Counsel also said the writ of fi.fa was issued by the High Court without an order of this court. A look of the document shows a notice of due attachment of property by the Sheriff of the High Court. It is not the same thing as the High Court issuing the writ of fi.fa. The application for a writ of fi.fa was filed at the Supreme Court Registry, therefore in the absence of clear evidence to the contrary, the court should accept that the writ was issued from this court’s registry but was executed by the Sheriffs attached to the High Court at the instance of the Registrar of this court. The Registrar of this court may seek the aid of the Police as well as other court officials or other recognized persons including valuers to help him carry out execution of the court’s judgment which has been duly entered, and where the appropriate execution process has been invoked at this court’s registry.
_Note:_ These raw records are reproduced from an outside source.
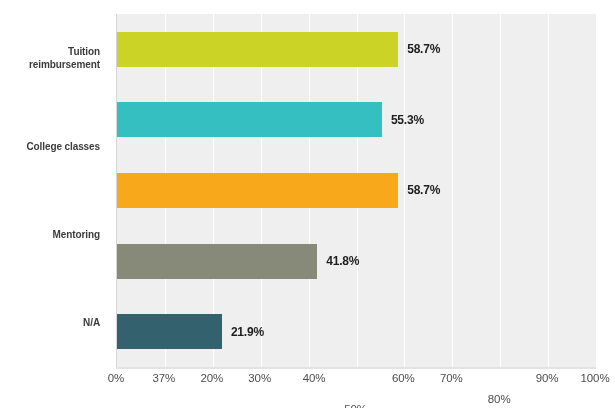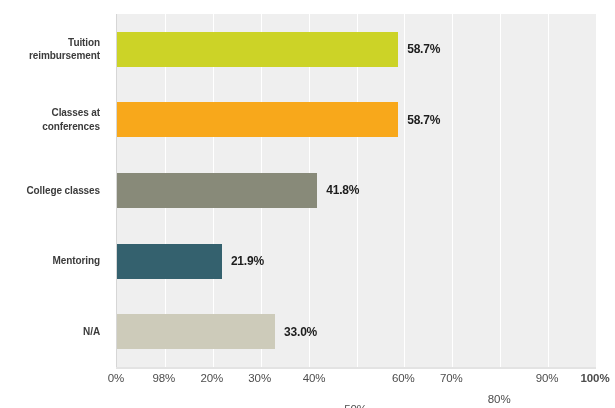"Classes at" div.cat-label { html: <div>Classes at conferences</div> -> none }
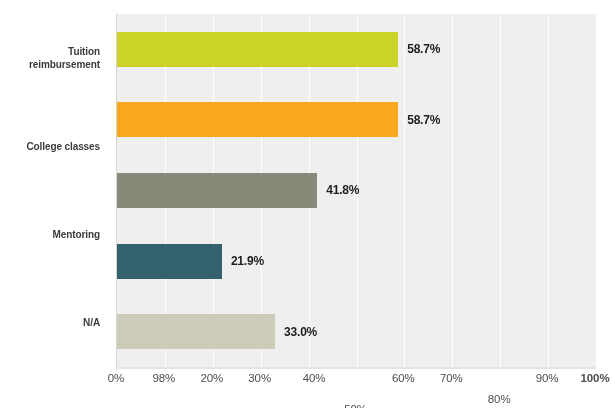"55.3%" div.bar-row { html: none -> <div> <div></div> <div>55.3%</div> </div> }
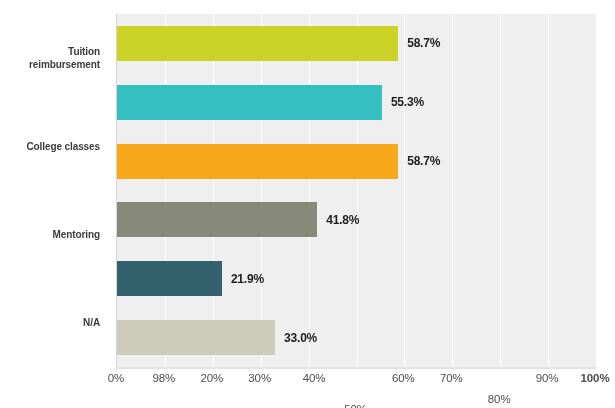"33.0%" div.bar-row { html: <div> <div></div> <div>33.0%</div> </div> -> none }
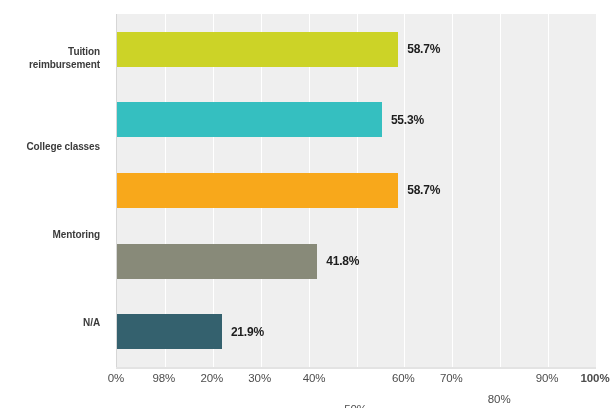"98%" div.xtick { text: 98% -> 37% }
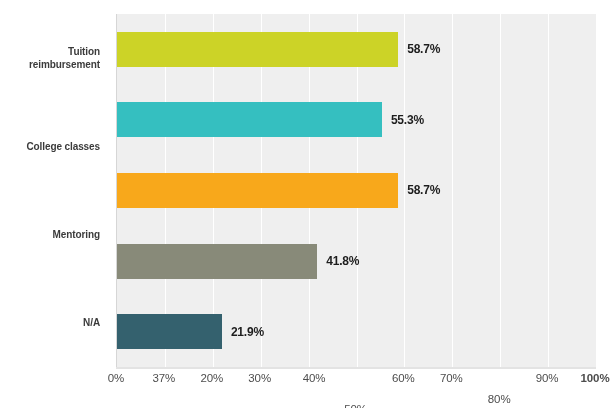"100%" div.xtick { font-weight: bold -> none }
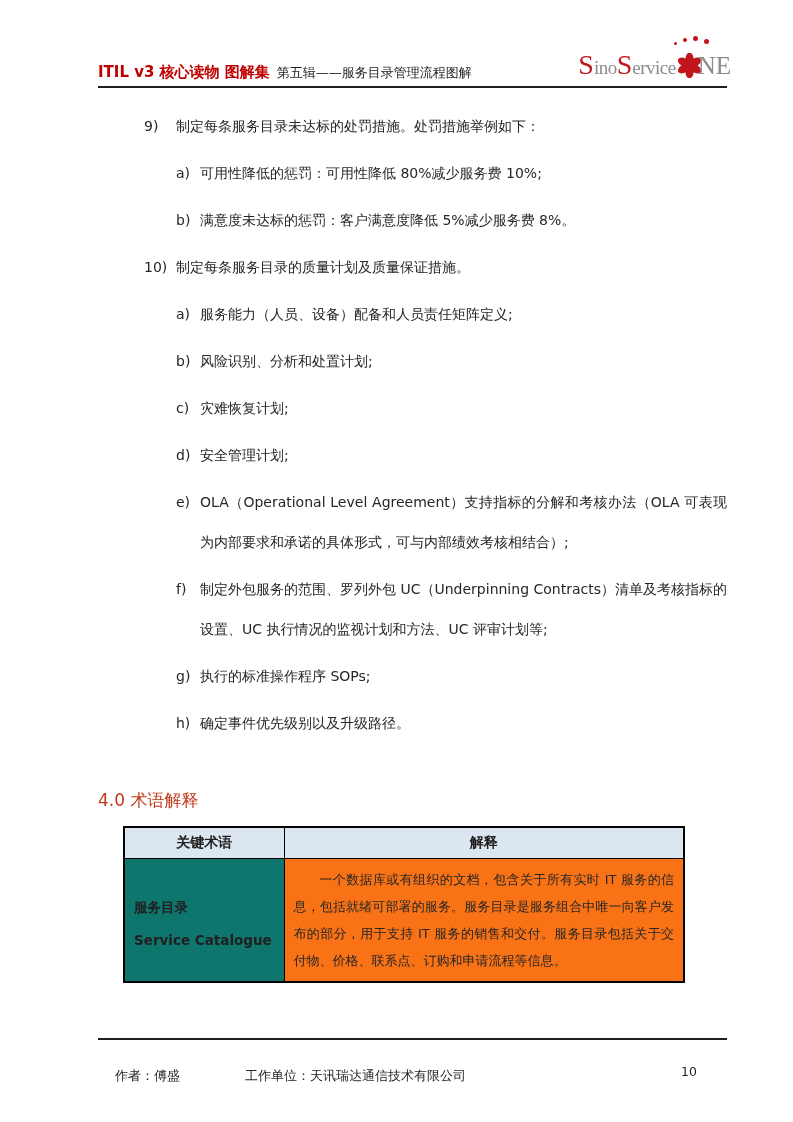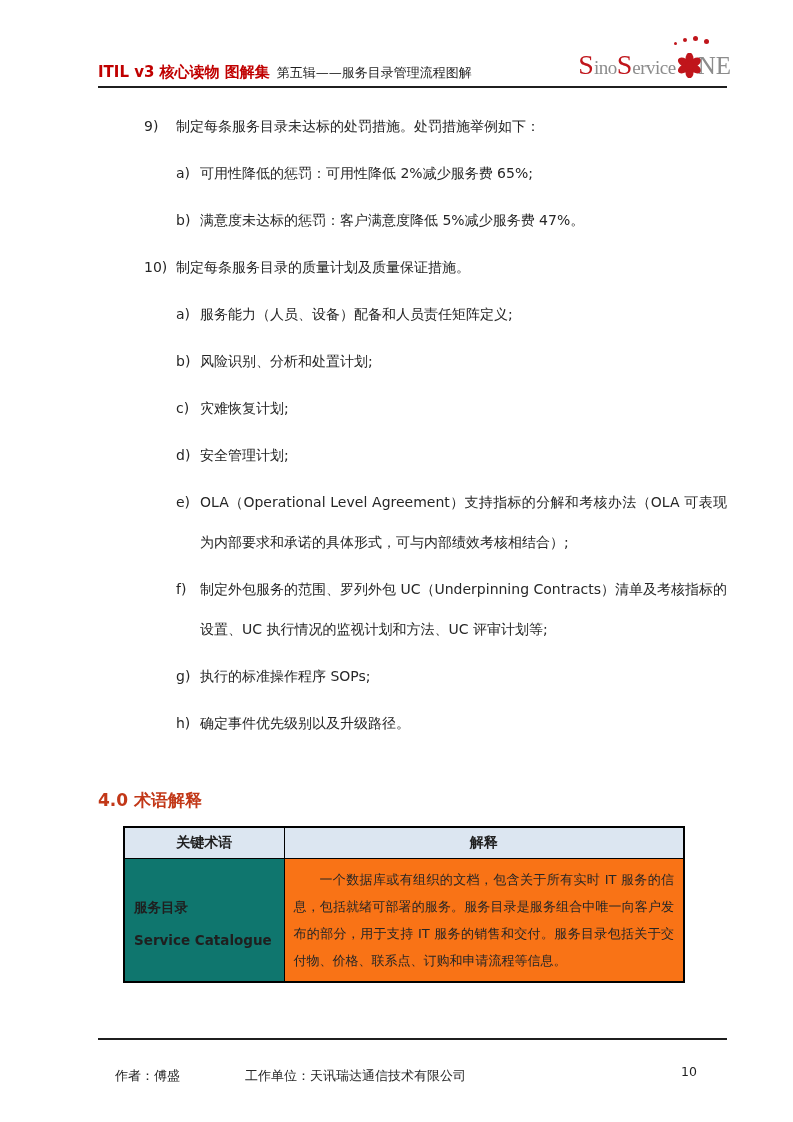"可用性降低的惩罚：可用性降低 2%减少服务费 65%;" span.text { text: 2%减少服务费 65% -> 80%减少服务费 10% }
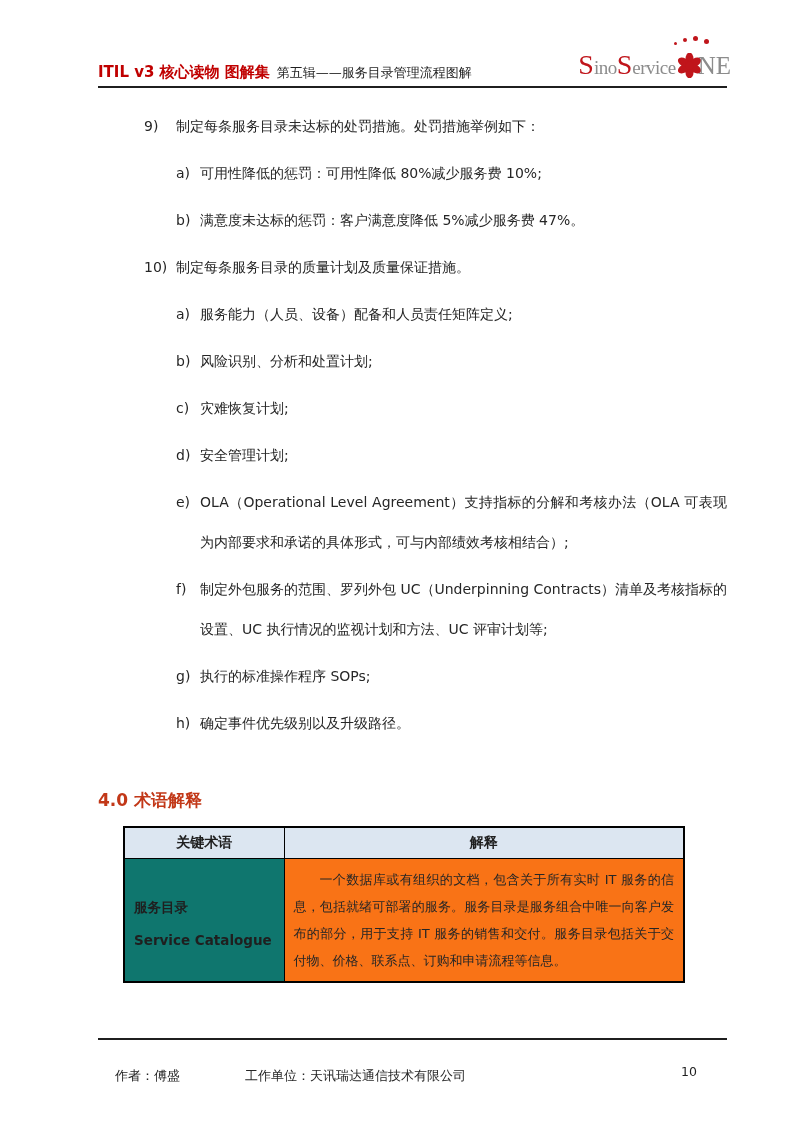"满意度未达标的惩罚：客户满意度降低 5%减少服务费 47%。" span.text { text: 47% -> 8% }
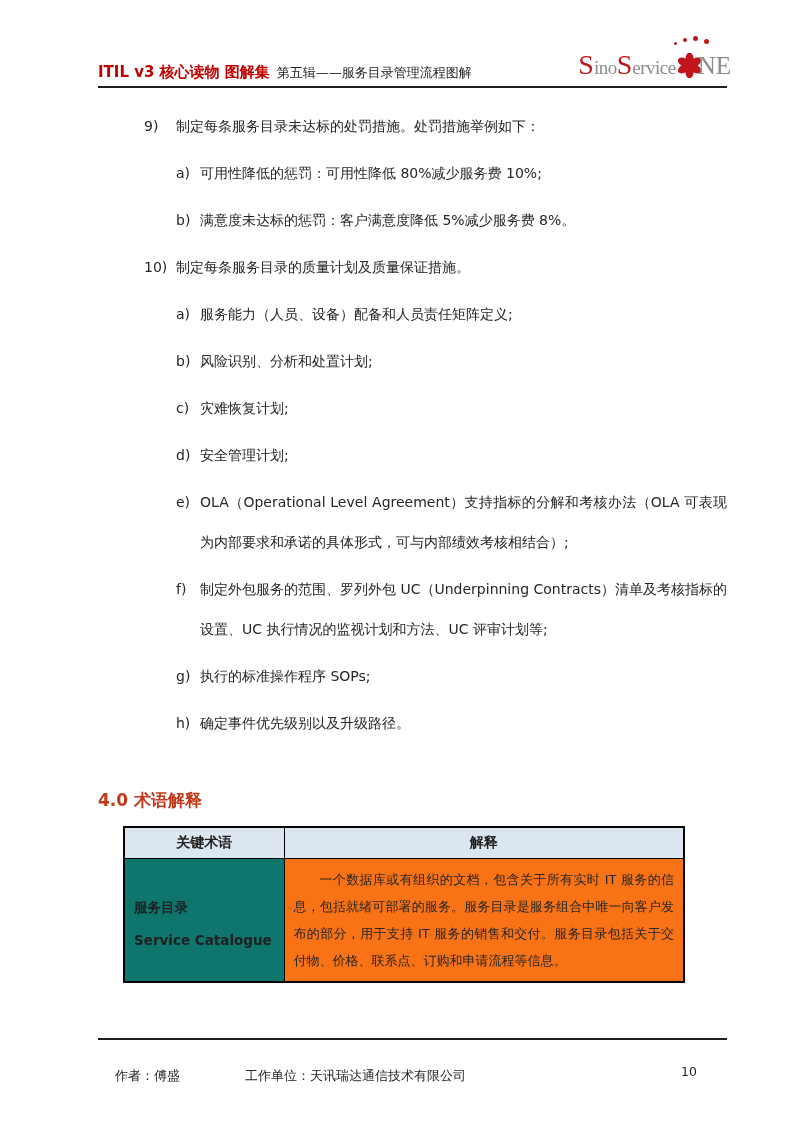"4.0 术语解释" .section-heading { font-weight: bold -> normal }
These are purely administrative steps which do not require an order of the court.
Further, counsel referred to exhibit AG 4 and said there is nothing therein attaching the applicant’s property and so should be set aside. This argument is not factually correct because on the face of Exhibit AG 4 it is stated that “one residential property at Kpehe, Accra” was attached by the Sheriff.
In sum, I find no merits in the application and I dismiss same accordingly.